I feel as if I'm being overly judgmental. Am I? How do I resolve this internally/externally?
posted by travellingincognito to Human Relations (34 answers total) 2 users marked this as a favorite
 
Tell her it's ok to back out of the wedding. In fact it's probably things like this party, all the 'ball-rolling' stuff that probably makes her feel like she's 'locked in'. Tell her to at least postpone the wedding and that you aren't going to throw the party for the reasons you listed above.

She may get really mad though. If everyone else wants to do it, let them but I wouldn't participate. I'm judgy like that though. I'm not down with cheating.
posted by bquarters at 7:13 AM on July 8, 2012 [7 favorites]


Yeah, I'm judgey also. I would cancel the party.
posted by roomthreeseventeen at 7:22 AM on July 8, 2012 [1 favorite]


You're not being overly judgmental. It's not just that she's cheated on him, past tense. She was also trying to cheat on him-- in front of friends who could easily report this activity to her fiance. This is an unresolved and likely-to-be repeated event. She might need more help than just the mutual friends. Does her fiance know? Would this be a relationship killer?

You're under no obligation to organize or even attend the hens party, just as she's under no obligation to go through with a wedding she doesn't (necessarily) want to.
posted by RainyJay at 7:26 AM on July 8, 2012


I've been in a somewhat similar position, but the infidelity was no longer a secret, the couple had had some time to process it, and both parties were firm that they wanted to continue with the marriage – so I just offered my support, kept my mouth shut, and trusted my friend to do what his heart told him was right.

Had it been more like what you describe – where the infidelity is still a secret from the groom and one party is unsure whether she really, really wants the marriage it would have been different.

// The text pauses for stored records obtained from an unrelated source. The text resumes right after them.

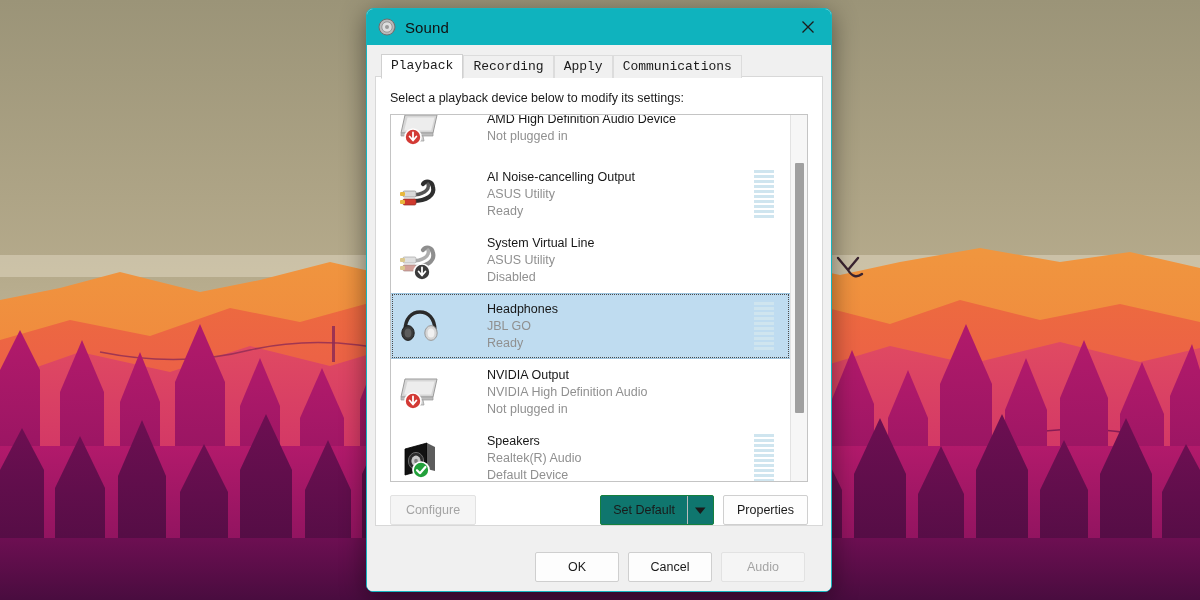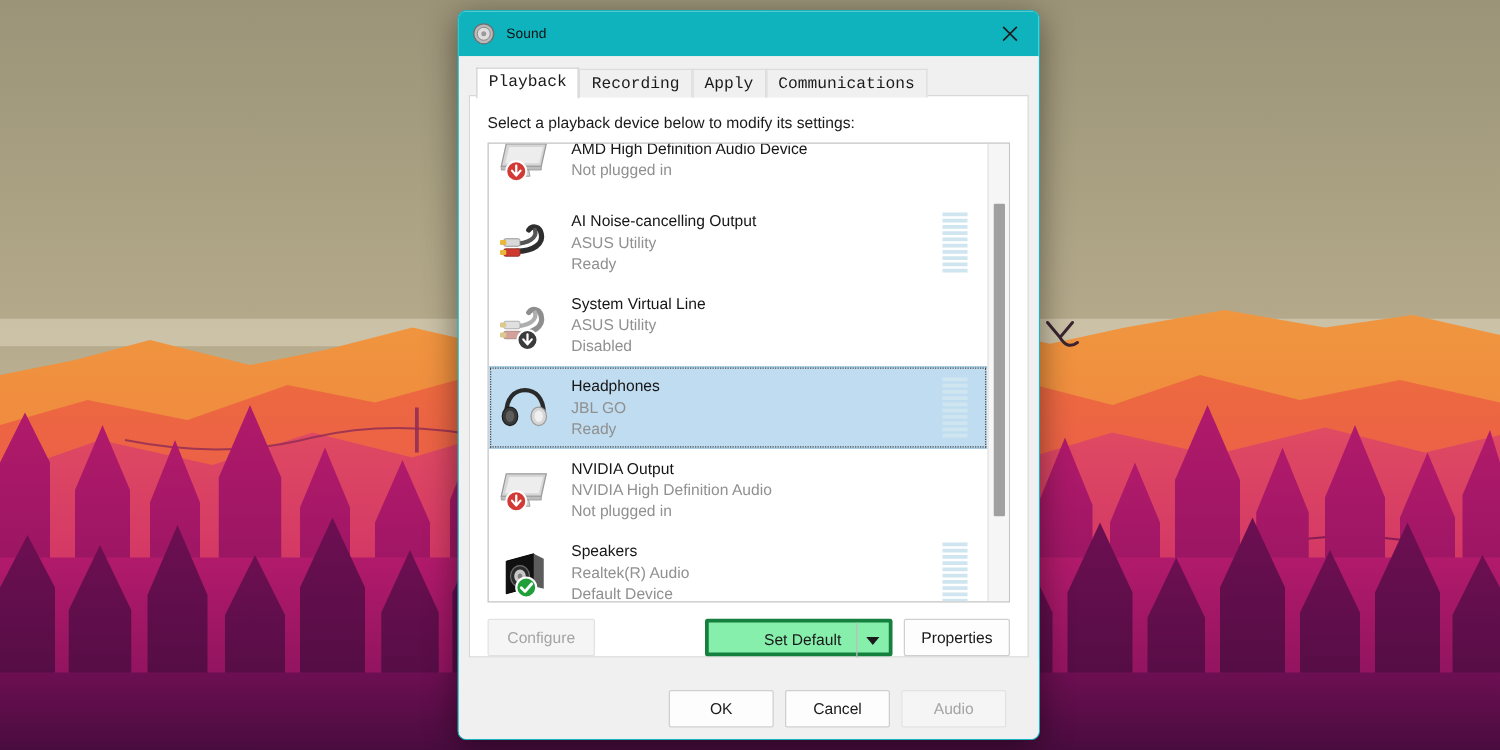"Sound" #title-text { font-size: 11px -> 15px }
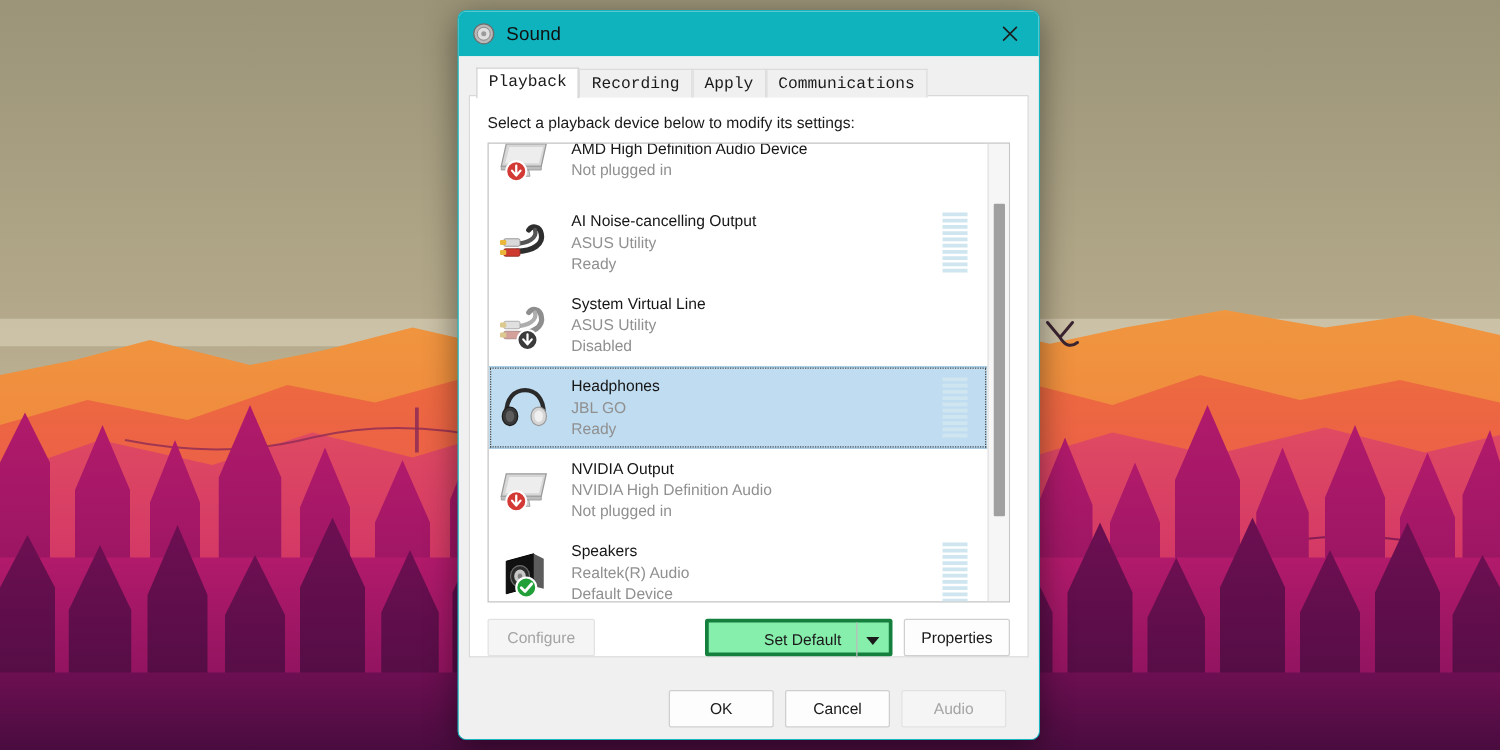"AMD High Definition Audio Device" .device-row { gap: none -> 30px }
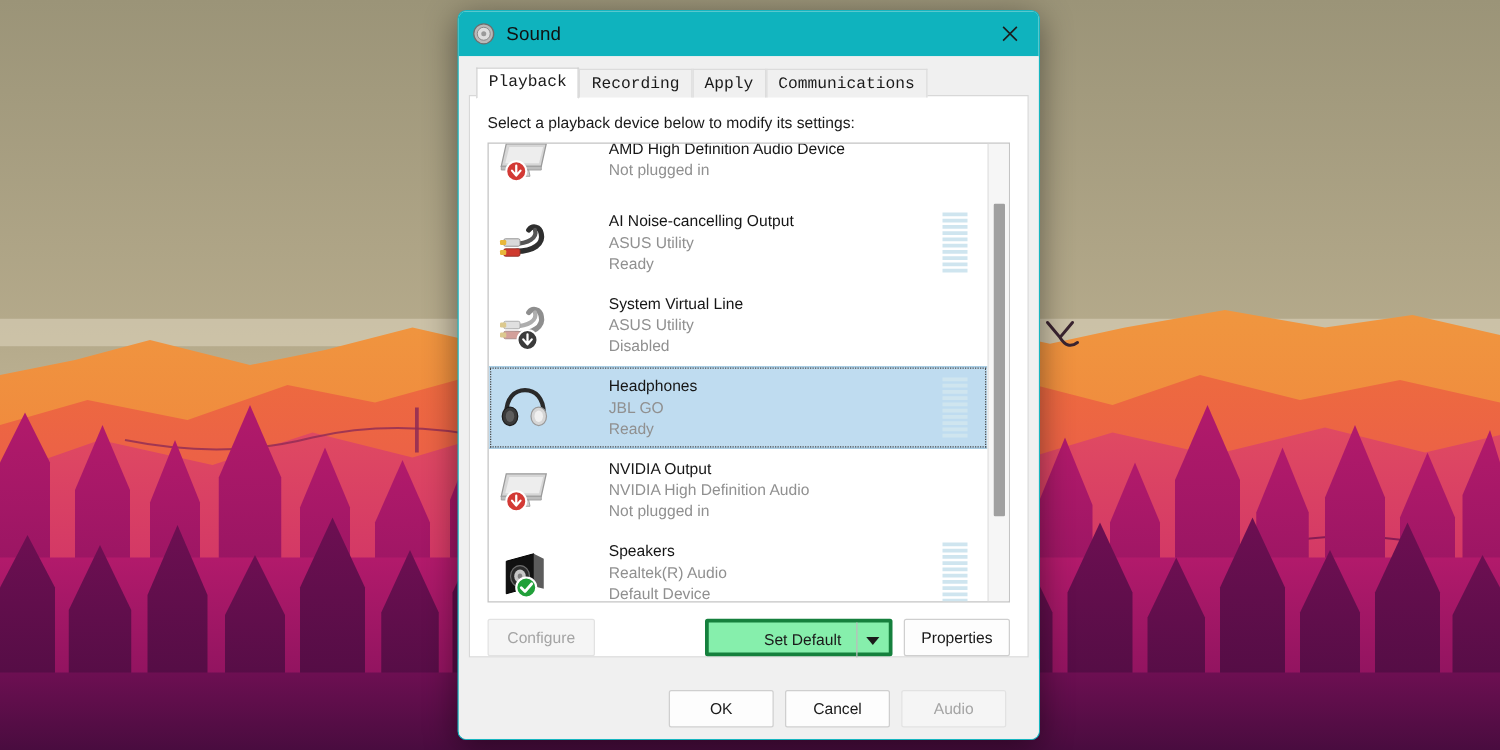"Set Default" #set-default-group { background: #86efac -> #0f766e; border: 3px solid #15803d -> 1px solid #15803d; padding-left: 32px -> none }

I think it's kind of crappy when people get swept along into marriages they don't want simply because everyone around them is so positive about it and creates a lot of pressure (intentionally or not) to follow it through and get married. It's OK to postpone a wedding or back out of it entirely if one isn't totally 100% sure that it's the right thing to do – getting married is a huge life change and some nervousness is to be expected but what you describe sounds like more than just a little nervousness.

I think you need to approach your friend privately and tell her that if she doesn't really want to get married now then you'll support her in that, and if she does really want to get married then you'll support her in that too but only if she discloses her actions to her fiance. Tell her that you think getting married while holding this kind of secret (especially when so many other people already know the secret!) turns the whole thing into a time bomb and that if she's not ready to tell this guy then she needs to hold off on the marriage because if he finds out after they are married (and with her friends knowing, he will eventually find out) then the whole thing will just be a lot shittier and a lot harder to deal with.
posted by Scientist at 7:27 AM on July 8, 2012 [1 favorite]


Your friend is probably confused and scared. The proper reaction would be to postpone the wedding until she's completely ready, but humans are weird.

Take her out for dinner and a heart to heart. "I love you and I want to support you, but given that you have unresolved issues I don't feel right giving this party knowing what I know. At best you're having a mild freak out, at worst you know you're about to make a huge mistake. If you don't want to marry this guy, I'll help you do whatever needs to be done to get out of it. I love and support you, what can indo to help you?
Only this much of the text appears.